Pytorch lightning is notorious of its warnings. Some can be helpful during the debugging process. Others can be things like suggestions to improve performance. B/c of this, going to share how to filter them. 

In [2]:
#--------------------------------
# Remove: Irrelevant Warnings
#--------------------------------

import warnings

warnings.filterwarnings("ignore")

## <ins> Python Libraries </ins> 

Big strength of python is its large library support. Lets import some and discuss their importance. 

Standard Libraries 

- warnings: Controls i/o with respect to warnings
- numpy: Linear algebra, data representation (e.g., matrices, vectors), and more
- matplotlib: Visualizations / Plots

- torch: pytorch 
- pytorch lightning: Pytorch but with more tools that support organization and simplification. 

Custom Libraries

- Loader: Convert dataset to pytorch format
- Logger: Experiment logging tool for results


In [3]:
#--------------------------------
# Import: Basic Python Libraries
#--------------------------------

import warnings
import numpy as np
import matplotlib.pyplot as plt

#--------------------------------
# Import: Pytorch Libraries
#--------------------------------

import torch
import torch.nn as nn

from typing import Optional
from torch.utils.data import DataLoader
from pytorch_lightning.plugins import DDPPlugin
from pytorch_lightning import loggers as pl_loggers
from pytorch_lightning import Trainer, seed_everything
from pytorch_lightning.utilities import rank_zero_only
from pytorch_lightning.loggers import LightningLoggerBase
from pytorch_lightning.loggers.base import rank_zero_experiment
from pytorch_lightning import LightningModule, LightningDataModule

#--------------------------------
# Import: Custom Python Libraries
#--------------------------------

import utils

from custom_logger import Logger
from loader import Dataset as Pytorch_Dataset


In [4]:
# Now lets prepare our dataset loader. Its just a CSV file so we can load it appropriately.

In [5]:
#--------------------------------
# Initialize: Custom Dataset 
#--------------------------------

class Dataset:

    def __init__(self, samples, labels):

        self.labels = labels
        self.samples = samples

#--------------------------------
# Load: Training Dataset (.CSV)
#--------------------------------

def load_data(path):

    data_file = open(path, "r")

    data = []
    for line in data_file:
        data.append([ float(ele.strip("\n")) for ele in line.split(",") ])

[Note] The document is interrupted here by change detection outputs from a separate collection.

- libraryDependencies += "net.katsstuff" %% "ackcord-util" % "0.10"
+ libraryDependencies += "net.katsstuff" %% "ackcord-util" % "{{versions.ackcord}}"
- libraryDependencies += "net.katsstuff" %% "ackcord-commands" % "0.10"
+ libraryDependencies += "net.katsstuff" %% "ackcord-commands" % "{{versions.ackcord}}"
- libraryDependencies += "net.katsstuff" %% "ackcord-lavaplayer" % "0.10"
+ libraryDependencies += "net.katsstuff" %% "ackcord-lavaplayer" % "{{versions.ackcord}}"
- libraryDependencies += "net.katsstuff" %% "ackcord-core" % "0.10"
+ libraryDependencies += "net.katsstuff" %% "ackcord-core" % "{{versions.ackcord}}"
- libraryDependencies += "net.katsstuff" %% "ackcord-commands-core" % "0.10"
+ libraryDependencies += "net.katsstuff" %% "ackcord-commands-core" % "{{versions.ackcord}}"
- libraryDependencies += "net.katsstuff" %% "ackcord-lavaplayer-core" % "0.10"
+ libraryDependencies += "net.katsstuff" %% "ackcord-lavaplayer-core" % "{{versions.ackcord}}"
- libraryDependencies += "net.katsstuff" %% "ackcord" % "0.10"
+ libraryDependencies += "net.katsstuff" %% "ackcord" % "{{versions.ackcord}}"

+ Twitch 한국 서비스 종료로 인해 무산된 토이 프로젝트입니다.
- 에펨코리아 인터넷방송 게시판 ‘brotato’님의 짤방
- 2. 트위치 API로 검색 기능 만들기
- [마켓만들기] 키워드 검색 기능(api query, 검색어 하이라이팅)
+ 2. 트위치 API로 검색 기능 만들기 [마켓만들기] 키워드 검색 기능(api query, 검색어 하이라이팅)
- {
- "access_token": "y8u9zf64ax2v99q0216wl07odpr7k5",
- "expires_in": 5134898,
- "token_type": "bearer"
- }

    data = np.asarray(data)

    samples, labels = data[:, :-1], data[:, -1]

    return Dataset(samples, labels)


In [6]:
# For pytorch, datasets need a specific format in order to take advantage of pytorch utitlies (e.g., dataloaders).
# Because of this, lets make a data module that accomplishes this requirement

In [7]:
#--------------------------------
# Create: Lightning Data Module
#--------------------------------

class PLDM(LightningDataModule):

    def __init__(self, params):
        
        super().__init__() 
                           
        # Load: Dataset Parameters
                           
        self.data = params["train"]
                           
        # Load: Processing Parameters

        self.batch = params["batch_size"]
        self.workers = params["num_workers"]
        
    #----------------------------
    # Create: Training Datasets 
    #----------------------------
                           
    def setup(self, stage: Optional[str] = None):

        # Create: Pytorch Datasets

        self.train = Pytorch_Dataset(self.data)
        self.valid = Pytorch_Dataset(self.data)

    #----------------------------
    # Create: Training DataLoader
    #----------------------------

    def train_dataloader(self):

        return DataLoader( self.train, batch_size = self.batch,
                           num_workers = self.workers, shuffle = 1, persistent_workers = 1 )

    #----------------------------
    # Create: Validation Loader
    #----------------------------

    def val_dataloader(self):

        return DataLoader( self.valid, batch_size = self.batch,
                           num_workers = self.workers, persistent_workers = 1 )


In [8]:
#--------------------------------
# Initialize: Lightining Model
#--------------------------------

class Linear_Regression(LightningModule):

    def __init__(self, params):

        super().__init__()

        # Load: Model Parameters
        
        self.max_epochs = params["num_epochs"]
        self.learning_rate = params["learning_rate"]

        # Initialize: Regression Model 

        self.regressor = nn.Linear(1, 1)

    #----------------------------
    # Create: Objective Function
    #----------------------------

    def objective(self, preds, labels):
    
        # Format: Labels

        labels = labels.reshape(preds.size()).type(preds.type())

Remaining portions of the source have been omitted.